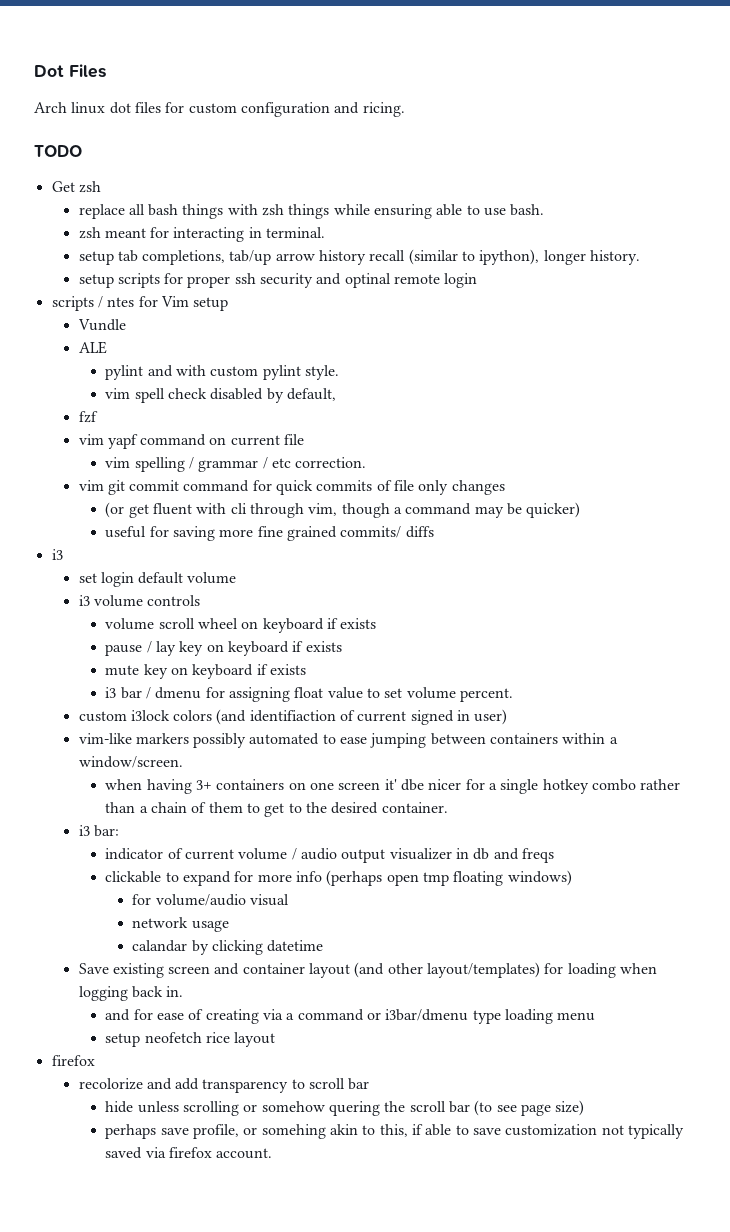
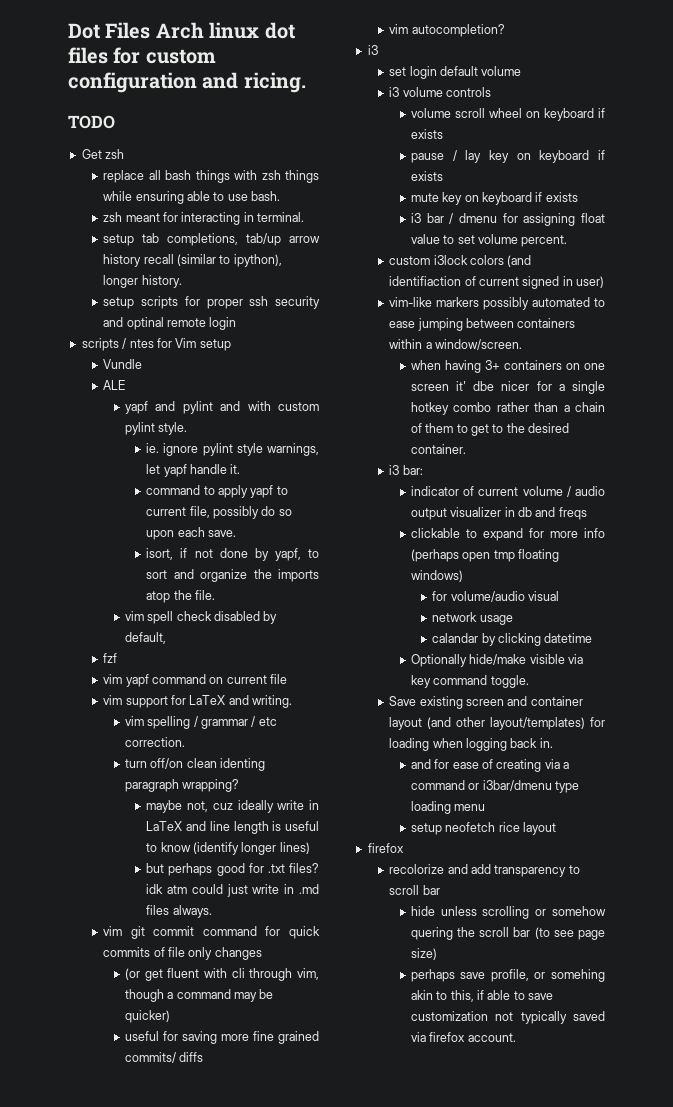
(106, 71) // -> (151, 30) none
(107, 347) none -> [124,401,176,414] yapf and
(340, 372) none -> [146,443,319,456] [146,464,241,477] [146,485,288,498] [146,506,292,519] [146,527,237,540] [146,548,319,561] [146,569,319,582] [146,590,216,603] // ie. ignore pylint style warnings, let yapf handle it. // command to apply yapf to current file, possibly do so upon each save. // isort, if not done by yapf, to sort and organize the imports atop the file.
(305, 439) none -> [103,695,293,708] // vim support for LaTeX and writing.
(367, 462) none -> [124,758,265,771] [124,779,240,792] [146,800,319,813] [146,821,319,834] [146,842,310,855] [146,863,319,876] [146,884,319,897] [146,905,212,918] // turn off/on clean identing paragraph wrapping? // maybe not, cuz ideally write in LaTeX and line length is useful to know (identify longer lines) // but perhaps good for .txt files? idk atm could just write in .md files always.
(434, 532) none -> [389,24,505,37] // vim autocompletion?
(324, 946) none -> [410,654,583,667] [410,675,529,688] // Optionally hide/make visible via key command toggle.

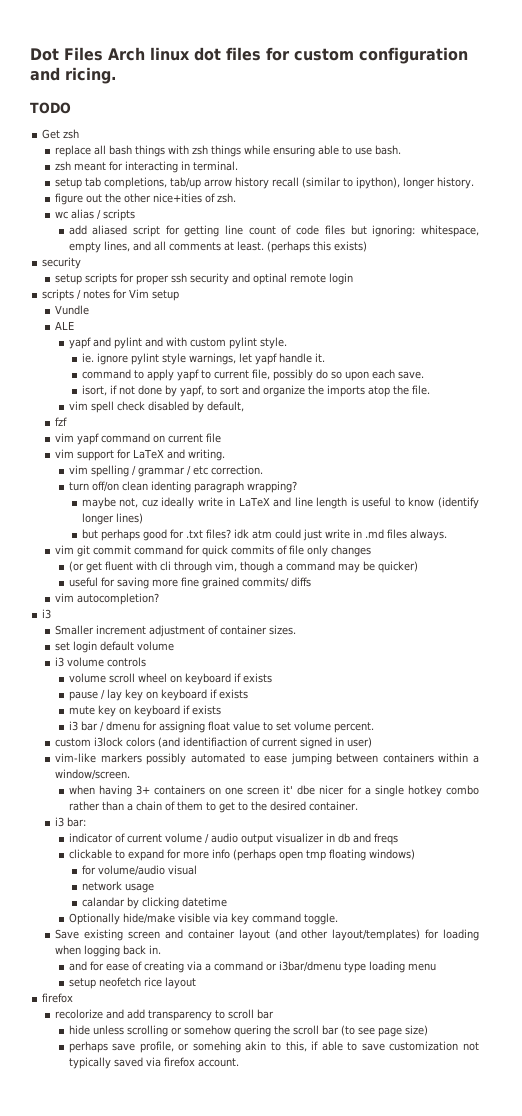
(182, 281) none -> [55,193,237,205] [55,209,136,221] [68,225,480,237] [68,241,367,253] [42,257,82,269] // figure out the other nice+ities of zsh. // wc alias / scripts // add aliased script for getting line count of code files but ignoring: whitespace, empty lines, and all comments at least. (perhaps this exists) // security
[129,339,154,348] ntes -> [83,290,111,299] notes
(378, 50) none -> [55,625,297,637] // Smaller increment adjustment of container sizes.

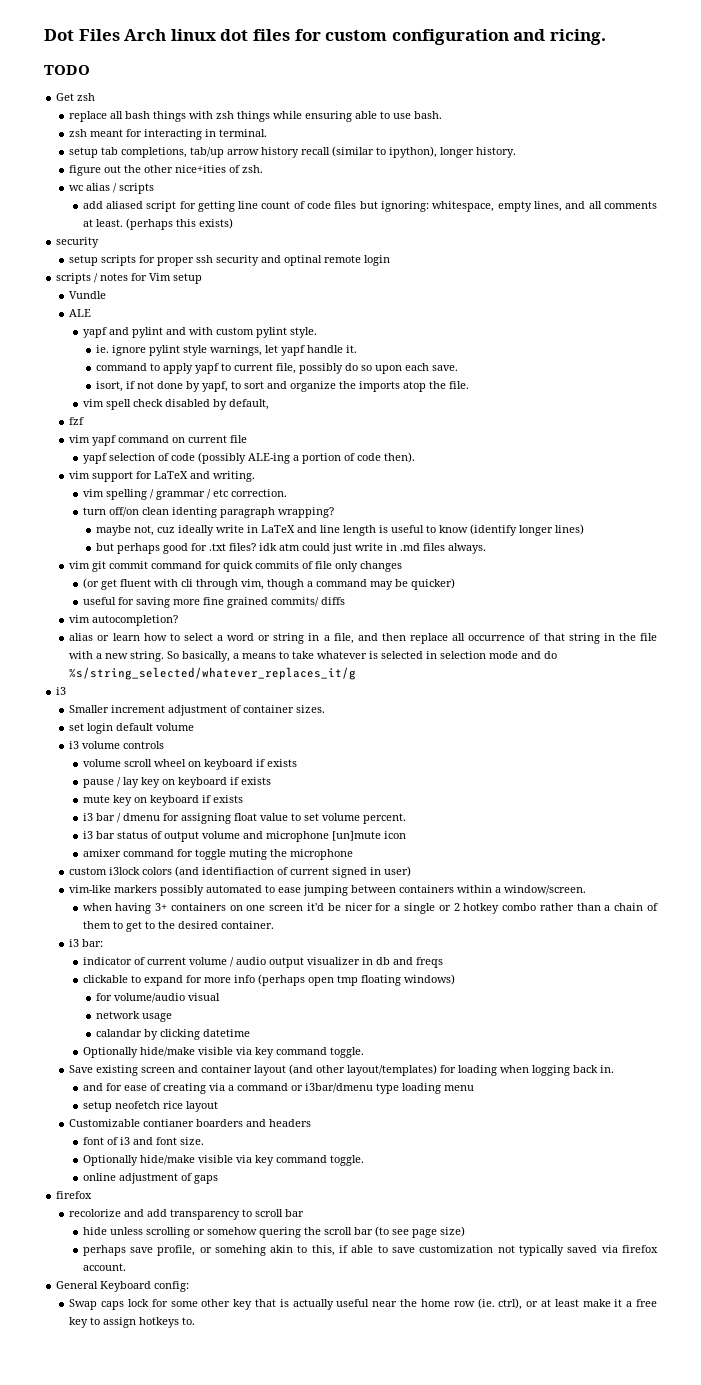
(222, 438) none -> [82,452,415,464] // yapf selection of code (possibly ALE-ing a portion of code then).
(160, 599) none -> [69,633,658,644] [69,651,558,662] [69,667,357,680] // alias or learn how to select a word or string in a file, and then replace all occurrence of that string in the file with a new string. So basically, a means to take whatever is selected in selection mode and do %s/string_selected/whatever_replaces_it/g
(374, 727) none -> [82,831,406,842] [82,849,353,860] // i3 bar status of output volume and microphone [un]mute icon // amixer command for toggle muting the microphone
[283,785,316,795] it' dbe -> [307,903,341,911] it'd be
(404, 791) none -> [438,903,460,911] or 2
(196, 983) none -> [69,1119,312,1127] [82,1137,204,1145] [82,1155,364,1166] [82,1173,218,1184] // Customizable contianer boarders and headers // font of i3 and font size. // Optionally hide/make visible via key command toggle. // online adjustment of gaps
(239, 1062) none -> [56,1281,190,1292] [69,1298,658,1310] [69,1317,196,1328] // General Keyboard config: // Swap caps lock for some other key that is actually useful near the home row (ie. ctrl), or at least make it a free key to assign hotkeys to.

Exercise instructions
Print the listing verbatim; no pictures.

Your solution
(106, 71) // -> (151, 30) none
(107, 347) none -> [124,401,176,414] yapf and
(340, 372) none -> [146,443,319,456] [146,464,241,477] [146,485,288,498] [146,506,292,519] [146,527,237,540] [146,548,319,561] [146,569,319,582] [146,590,216,603] // ie. ignore pylint style warnings, let yapf handle it. // command to apply yapf to current file, possibly do so upon each save. // isort, if not done by yapf, to sort and organize the imports atop the file.
(305, 439) none -> [103,695,293,708] // vim support for LaTeX and writing.
(367, 462) none -> [124,758,265,771] [124,779,240,792] [146,800,319,813] [146,821,319,834] [146,842,310,855] [146,863,319,876] [146,884,319,897] [146,905,212,918] // turn off/on clean identing paragraph wrapping? // maybe not, cuz ideally write in LaTeX and line length is useful to know (identify longer lines) // but perhaps good for .txt files? idk atm could just write in .md files always.
(434, 532) none -> [389,24,505,37] // vim autocompletion?
(324, 946) none -> [410,654,583,667] [410,675,529,688] // Optionally hide/make visible via key command toggle.

(182, 281) none -> [55,193,237,205] [55,209,136,221] [68,225,480,237] [68,241,367,253] [42,257,82,269] // figure out the other nice+ities of zsh. // wc alias / scripts // add aliased script for getting line count of code files but ignoring: whitespace, empty lines, and all comments at least. (perhaps this exists) // security
[129,339,154,348] ntes -> [83,290,111,299] notes
(378, 50) none -> [55,625,297,637] // Smaller increment adjustment of container sizes.

(222, 438) none -> [82,452,415,464] // yapf selection of code (possibly ALE-ing a portion of code then).
(160, 599) none -> [69,633,658,644] [69,651,558,662] [69,667,357,680] // alias or learn how to select a word or string in a file, and then replace all occurrence of that string in the file with a new string. So basically, a means to take whatever is selected in selection mode and do %s/string_selected/whatever_replaces_it/g
(374, 727) none -> [82,831,406,842] [82,849,353,860] // i3 bar status of output volume and microphone [un]mute icon // amixer command for toggle muting the microphone
[283,785,316,795] it' dbe -> [307,903,341,911] it'd be
(404, 791) none -> [438,903,460,911] or 2
(196, 983) none -> [69,1119,312,1127] [82,1137,204,1145] [82,1155,364,1166] [82,1173,218,1184] // Customizable contianer boarders and headers // font of i3 and font size. // Optionally hide/make visible via key command toggle. // online adjustment of gaps
(239, 1062) none -> [56,1281,190,1292] [69,1298,658,1310] [69,1317,196,1328] // General Keyboard config: // Swap caps lock for some other key that is actually useful near the home row (ie. ctrl), or at least make it a free key to assign hotkeys to.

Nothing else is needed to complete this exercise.